Modelling and Forecasting Volatility of Returns on the Ghana Stock Exchange Using Garch Models

Frimpong Joseph Magnus and Oteng-Abayie Eric Fosu

DOI : 10.3844/ajassp.2006.2042.2048

American Journal of Applied Sciences

Volume 3, Issue 10

Pages 2042-2048

Abstract

This paper models and forecasts volatility (conditional variance) on the Ghana Stock Exchange using a random walk (RW), GARCH(1,1), EGARCH(1,1), and TGARCH(1,1) models. The unique ‘three days a week’ Databank Stock Index (DSI) was used to study the dynamics of the Ghana stock market volatility over a 10-year period.

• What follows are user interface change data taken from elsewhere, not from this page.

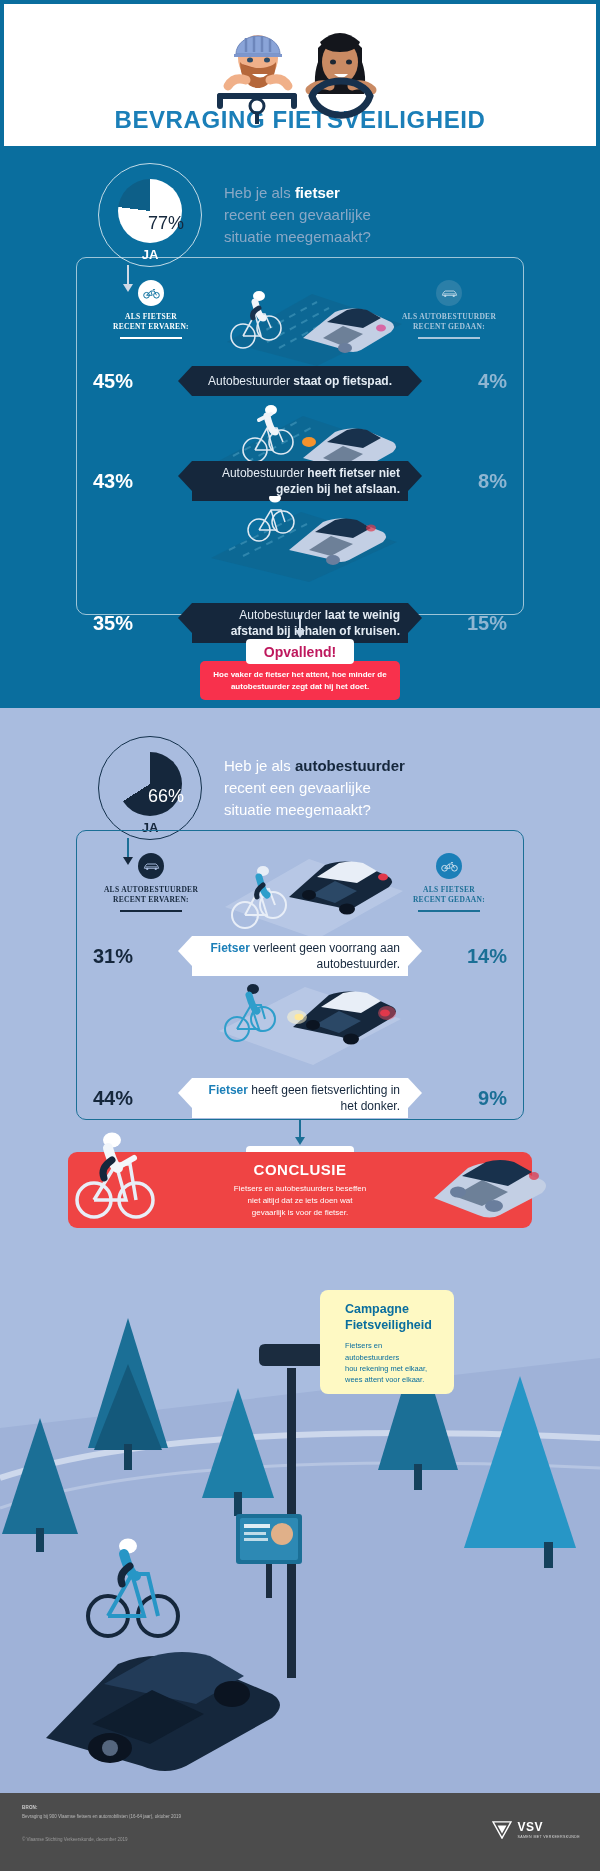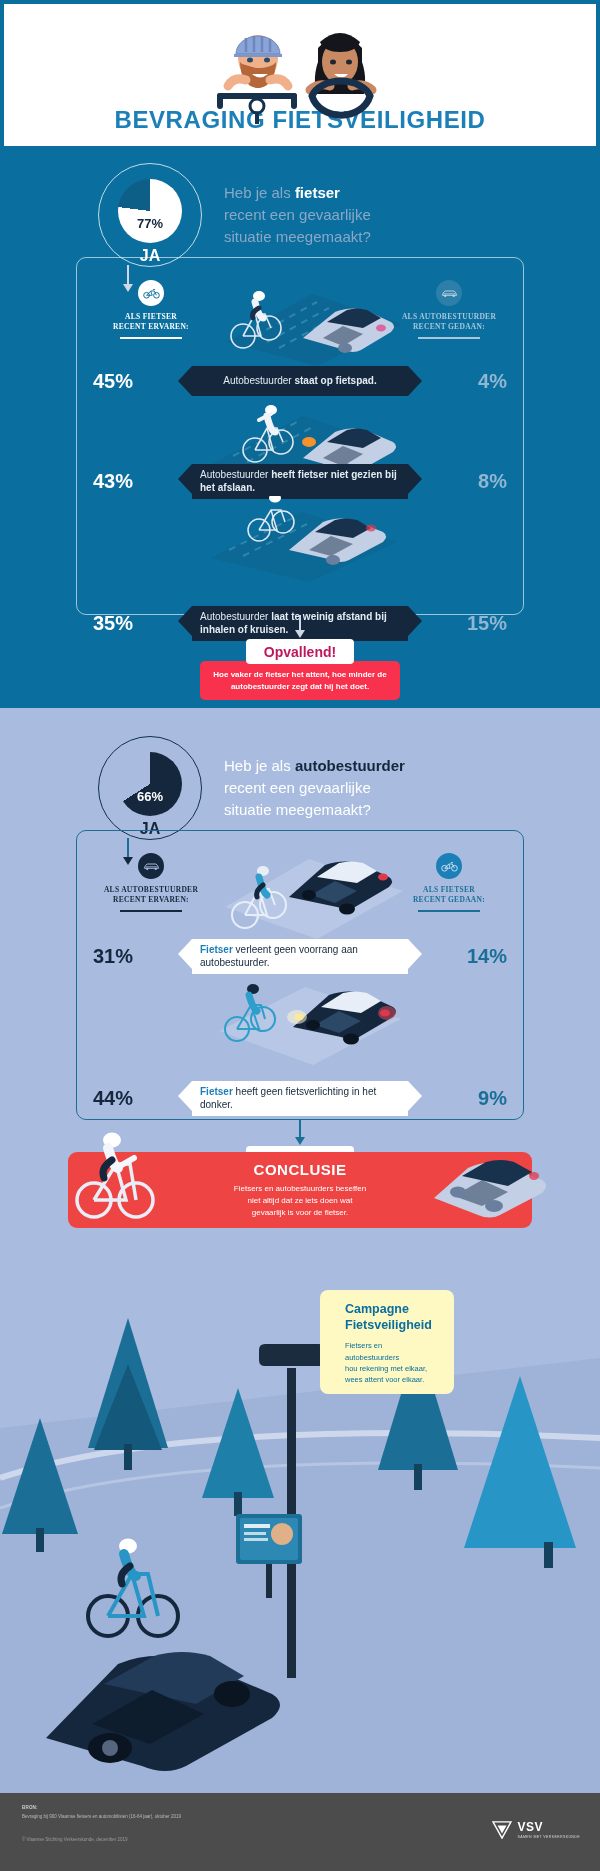"77%" .donut-lbl { font-size: 13px -> 18px; font-weight: bold -> normal; left: 20px -> 36px }
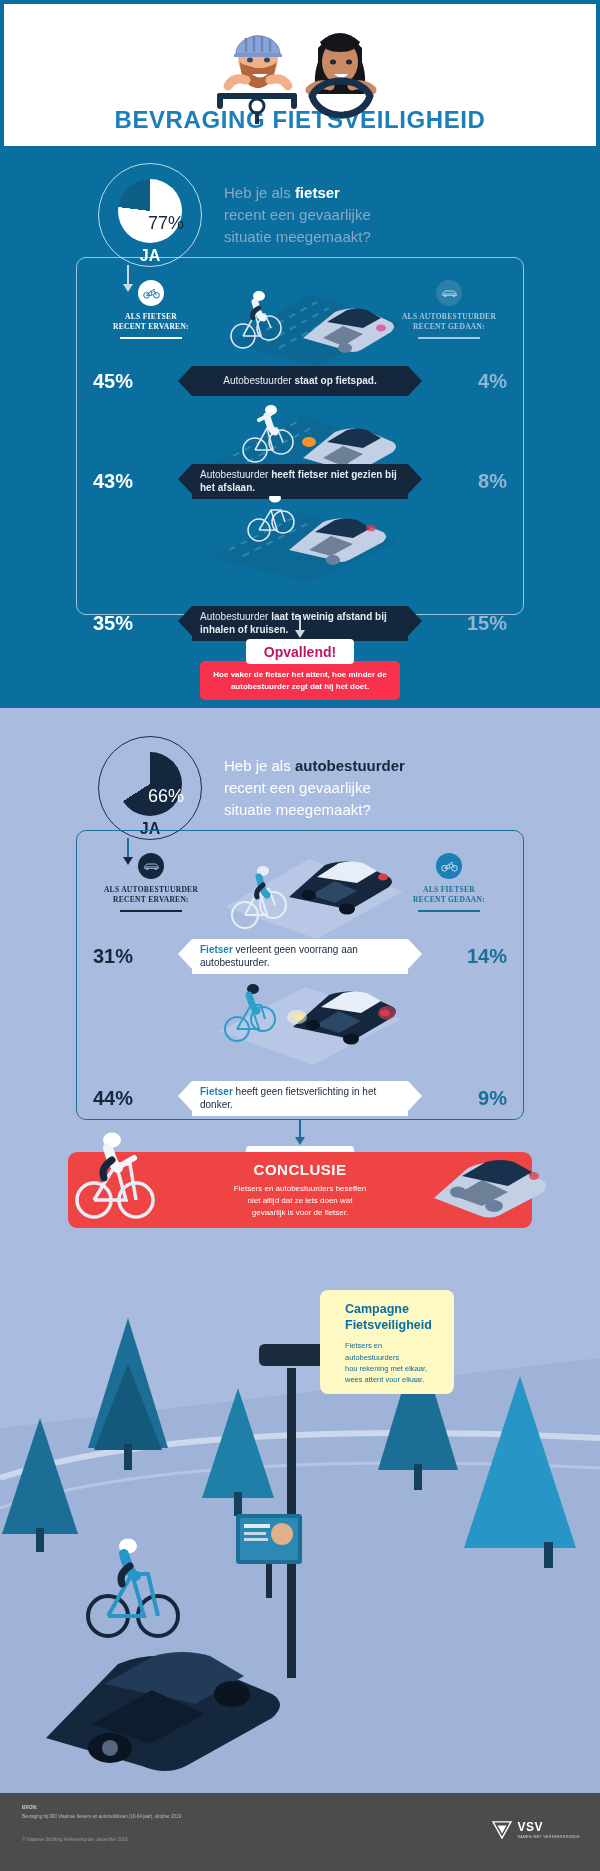"JA" .donut-ja { font-size: 16px -> 13px }
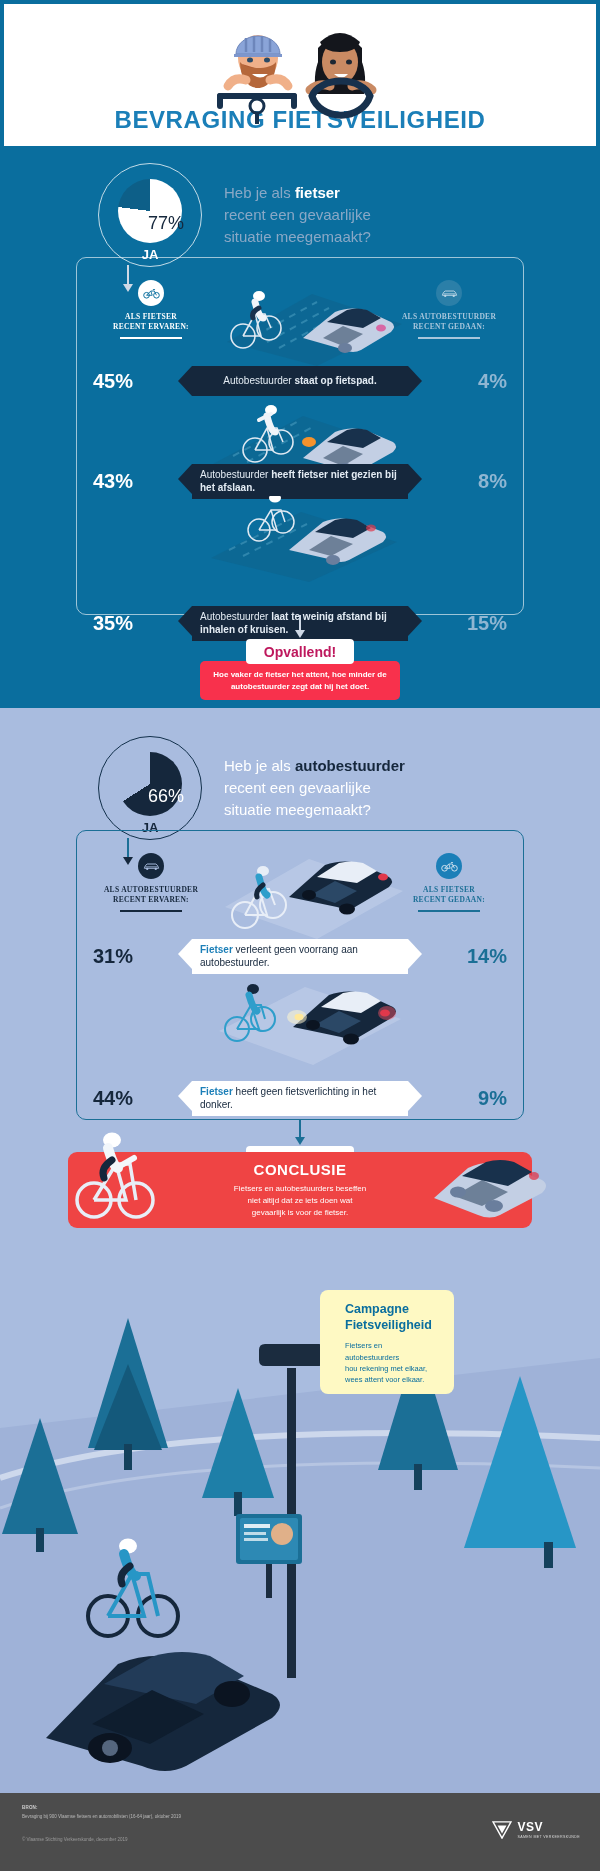"Autobestuurder staat op fietspad." .stmt { font-size: 10px -> 12px; text-align: left -> right }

The competing volatility models were estimated and their specification and forecast performance compared with each other, using AIC and LL information criteria and BDS nonlinearity diagnostic checks. The DSI exhibits the stylized characteristics such as volatility clustering, leptokurtosis and asymmetry effects associated with stock market returns on more advanced stock markets. The random walk hypothesis is rejected for the DSI. Overall, the GARCH (1,1) model outperformed the other models under the assumption that the innovations follow a normal distribution.

Copyright

© 2006 Frimpong Joseph Magnus and Oteng-Abayie Eric Fosu. This is an open access article distributed under the terms of the Creative Commons Attribution License, which permits unrestricted use, distribution, and reproduction in any medium, provided the original author and source are credited.